賢者の贈り物
美咲は⦅夢を見るなら、幸せな夢がいいな~。⦆と思った。
そして⦅今日は、いい夢見れそうな気がする。⦆とも思った。
プレゼントして残ったボーナスは僅かだったが、幸福感に包まれている。
だから、良い夢を見られると思ったのだ。
目を瞑っているといつの間にか美咲は夢の世界に入っていた。
貧しいジェイムズ・ディリンガム・ヤング夫妻が、お互いにクリスマスプレゼントを買うお金を工面しようとする。

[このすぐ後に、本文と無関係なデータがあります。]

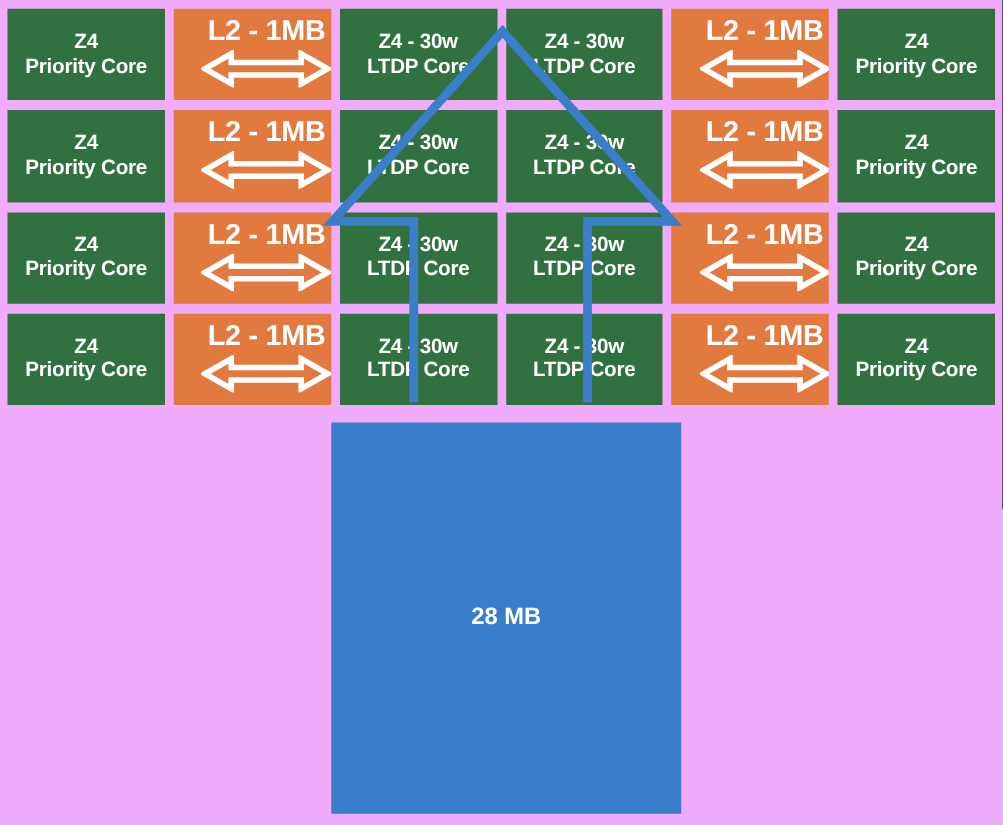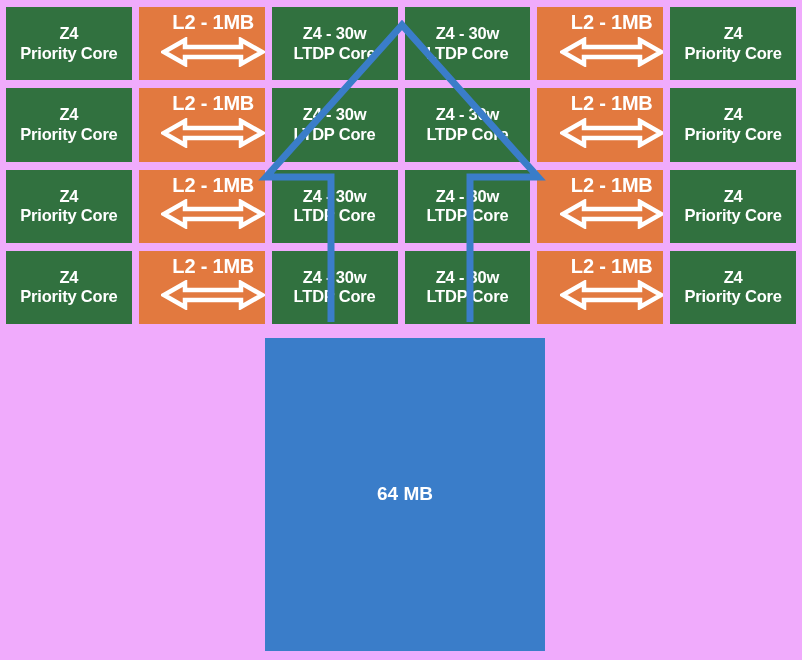--- a/index.html
+++ b/index.html
@@ -53,7 +53,7 @@
   }
   .cell.cache {
     background: #E2793F;
-    font-size: 20px;
+    font-size: 23px;
     justify-content: flex-start;
     padding-top: 4px;
     box-sizing: border-box;

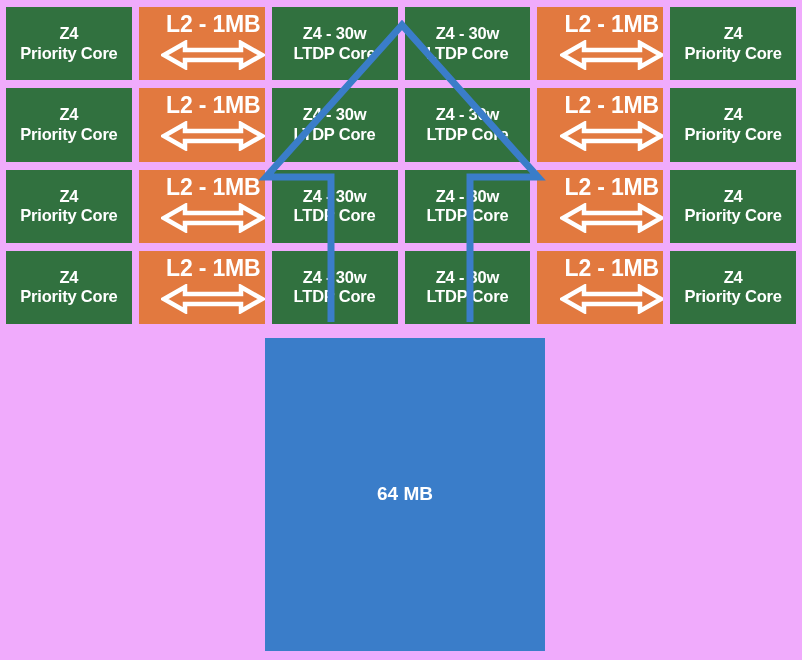--- a/index.html
+++ b/index.html
@@ -220,7 +220,7 @@
     </div>
 
   <div id="l3-block">
-    <span class="line">64 MB</span>
+    <span class="line">28 MB</span>
   </div>
 
   <svg id="flow-arrow" viewBox="0 0 802 660">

夫のジムは、祖父から父そして自分へと受け継いだ金の懐中時計を宝物にしていた。
妻のデラは、膝下まで届く美しい髪を持ち、それはまた夫婦の宝物でもあった。
デラは、懐中時計に付けるプラチナの鎖を夫へのプレゼントとして買うために、髪の毛を買い取る商人マダム・ソフロニーの元で宝物の髪をバッサリと切り落として売ってしまう。
「いい値段で売れたわ。
これで、あの人にプラチナの鎖を買えるわ。」
一方、夫のジムは、デラが欲しがっていた鼈甲の櫛をプレゼントとして買うために、宝物の懐中時計を質に入れてしまっていた。
「良かった。この値段なら鼈甲の櫛を買える。
喜んでくれるだろうか?」
そして、クリスマス――夫は妻に……、妻は夫にプレゼントを渡した。
「開けていい?」
「うん、開けて!
僕も開けていいかな?」
「ええ、開けて頂戴!」
二人ともプレゼントを開けた。
「これは………。」
「これって………。」
「デラ!」
「ジェイムズ!」
「デラ、こんな高級品、どうやって手に入れたんだ?」
「ジェイムズ、貴方こそ、こんな高級な櫛……どうやって?」
「デラ……ありがとう。でもね、もう使えないんだ。」
「どうして?」
「質に……入れたんだ。」
「!」
「君の髪に、この鼈甲の櫛を……そう思って質に入れた。
ごめん。君の厚意を無にしてしまって……。」
「いいえ、私こそ……ごめんなさい。」
デラは隠していた頭を見せた。
ジェイムズは驚愕した。
「デラ! その髪は………。」
「売ったの。貴方の懐中時計にプラチナの鎖を付けて貰いたくて……。
ごめんなさい。
私こそ、貴方の厚意を無にしてしまって……。」
「そんなことはいいんだ。
それよりも、あんなに綺麗な君の髪を切らせてしまって……済まない。」
「いいえ、いいえ! 髪はまた伸びるわ。」
「デラ……ありがとう。最高のプレゼントだ。」
「ジェイムズ……私こそ、ありがとう。 最高のプレゼントだわ。」
デラが買ったプラチナの鎖が付くはずだった懐中時計は夫の手元にはすでに無く、ジムが買った鼈甲の櫛が留めるはずだった妻の髪もすでに無く、結局お互いのプレゼントは無駄になってしまった。
だが夫婦は、お互いの「思いやり」をプレゼントとして受け取ることになった。
二人は優しく抱き合った。
クリスマスの夜の優しい時間が過ぎて行った。
天使がその二人を見ていた。
⦅あぁ……やっぱり……先輩と香川先輩だ。
私は?
私は……天使? 天使なんだ……。⦆
そこで、美咲は目覚めた。
「初めて私が夢に出てきた……。
もしかしたら、今までも出て来てたのかな?
覚えてない。
……………夢の中さえも、私は……叶わないのよね。」
そう呟いて、美咲は起き上がった。